Trump signs executive order treating immigration status as a financial-risk factor

On May 19, 2026, President Donald Trump signed an executive order, "Restoring Integrity to America's Financial System," directing the Treasury Department and federal bank regulators to treat customers' immigration status as a financial-risk factor. The order tells Treasury to issue an advisory flagging "red flags" tied to non-work authorized populations -- including the use of Individual Taxpayer Identification Numbers and foreign consular identification cards -- and directs the Consumer Financial Protection Bureau to consider treating "potential deportation and loss of wages" as factors weighing against a borrower's ability to repay. It stops short of an earlier-reported plan to mandate citizenship collection, but legal experts warned it could push undocumented immigrants and other noncitizens out of the banking system.
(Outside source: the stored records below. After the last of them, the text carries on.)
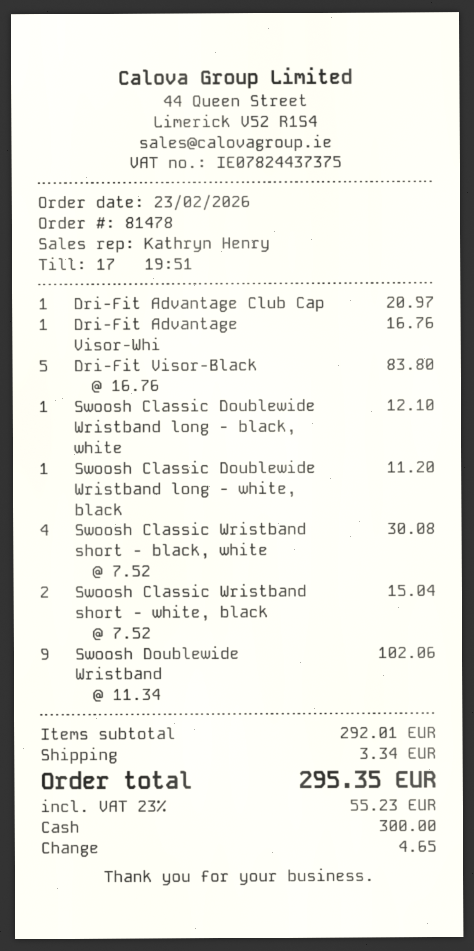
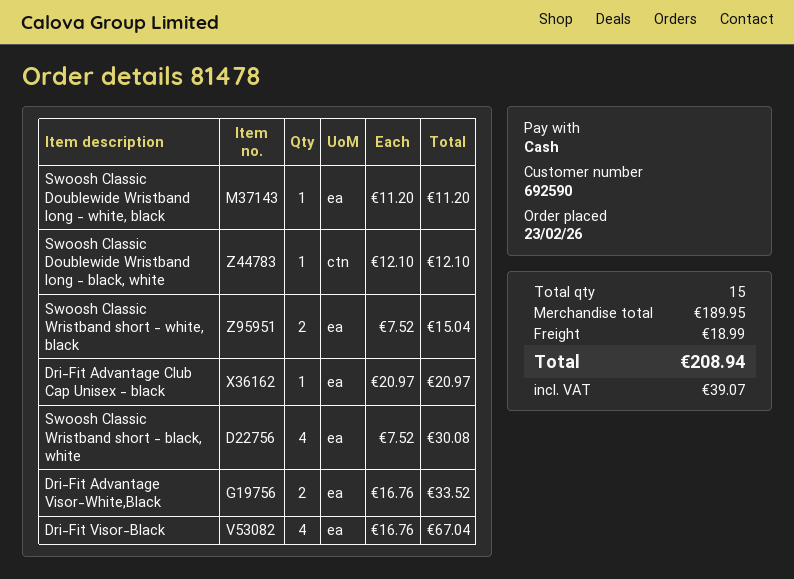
Dri-Fit Advantage Visor-Whi: 1 x 16.76 = 16.76 -> 2 x 16.76 = 33.52
Dri-Fit Visor-Black: 5 x 16.76 = 83.80 -> 4 x 16.76 = 67.04
Swoosh Doublewide Wristband: 9 x 11.34 = 102.06 -> none
subtotal: 292.01 -> 189.95
shipping: 3.34 -> 18.99
tax: 55.23 -> 39.07
total: 295.35 -> 208.94

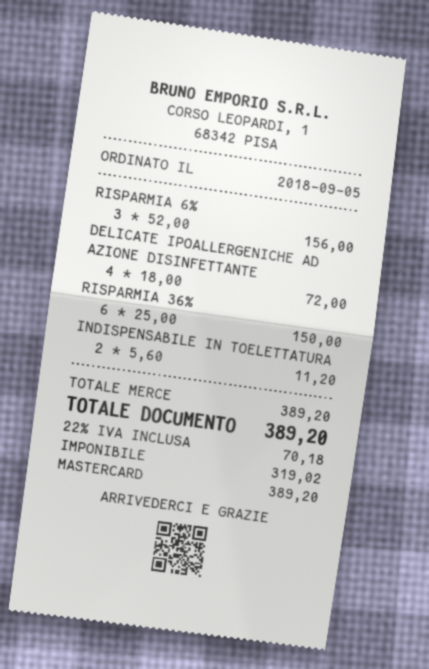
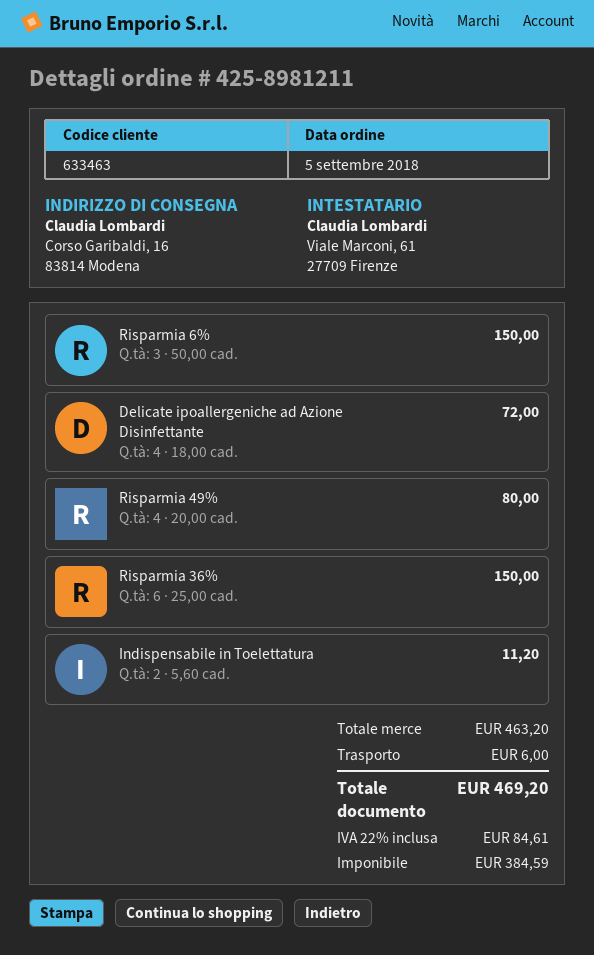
RISPARMIA 6%: 3 x 52.00 = 156.00 -> 3 x 50.00 = 150.00
Risparmia 49%: none -> 4 x 20.00 = 80.00
subtotal: 389.20 -> 463.20
shipping: none -> 6.00
net: 319.02 -> 384.59
tax: 22% = 70.18 -> 22% = 84.61
total: 389.20 -> 469.20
  • Donald Trump (President of the United States)
  • Scott Bessent (Secretary of the Treasury)
  • U.S. Department of the Treasury

"Regardless of how it is implemented, the EO may have the effect of scaring people away from accessing bank services."

— Newsweek

On May 19, 2026, President Donald Trump signed an executive order titled "Restoring Integrity to America's Financial System," directing the Treasury Department and federal bank regulators to treat a customer's immigration status as a factor in assessing financial risk. The order instructs the Secretary of the Treasury to issue, within 60 days, a formal advisory describing "red flags" associated with "non-work authorized populations and their employers" -- among them the use of an Individual Taxpayer Identification Number (ITIN) to open a deposit account or obtain credit "where the applicant lacks verified lawful immigration status." It further directs Treasury to propose changes to Bank Secrecy Act regulations that would let institutions collect and verify information bearing on account holders' immigration status and work authorization, and to weigh the risks that foreign consular identification cards pose to the financial system.

The order also instructs the Consumer Financial Protection Bureau to consider clarifying that "potential deportation and loss of wages" are factors that could adversely affect a "non-work authorized borrower's ability to repay" credit under the ability-to-repay standards in 12 CFR Part 1026, and tells each federal financial regulator to issue guidance on the credit risks of lending to people without work authorization. The White House framed the measure as anti-money-laundering and "safety and soundness" risk management, stating that the administration would not "permit risks to our financial system posed by the extension of credit or financial services to the inadmissible and removable alien population." The order stops short of an earlier-reported plan -- which the banking industry had lobbied against -- that would have made the collection of customers' citizenship information mandatory.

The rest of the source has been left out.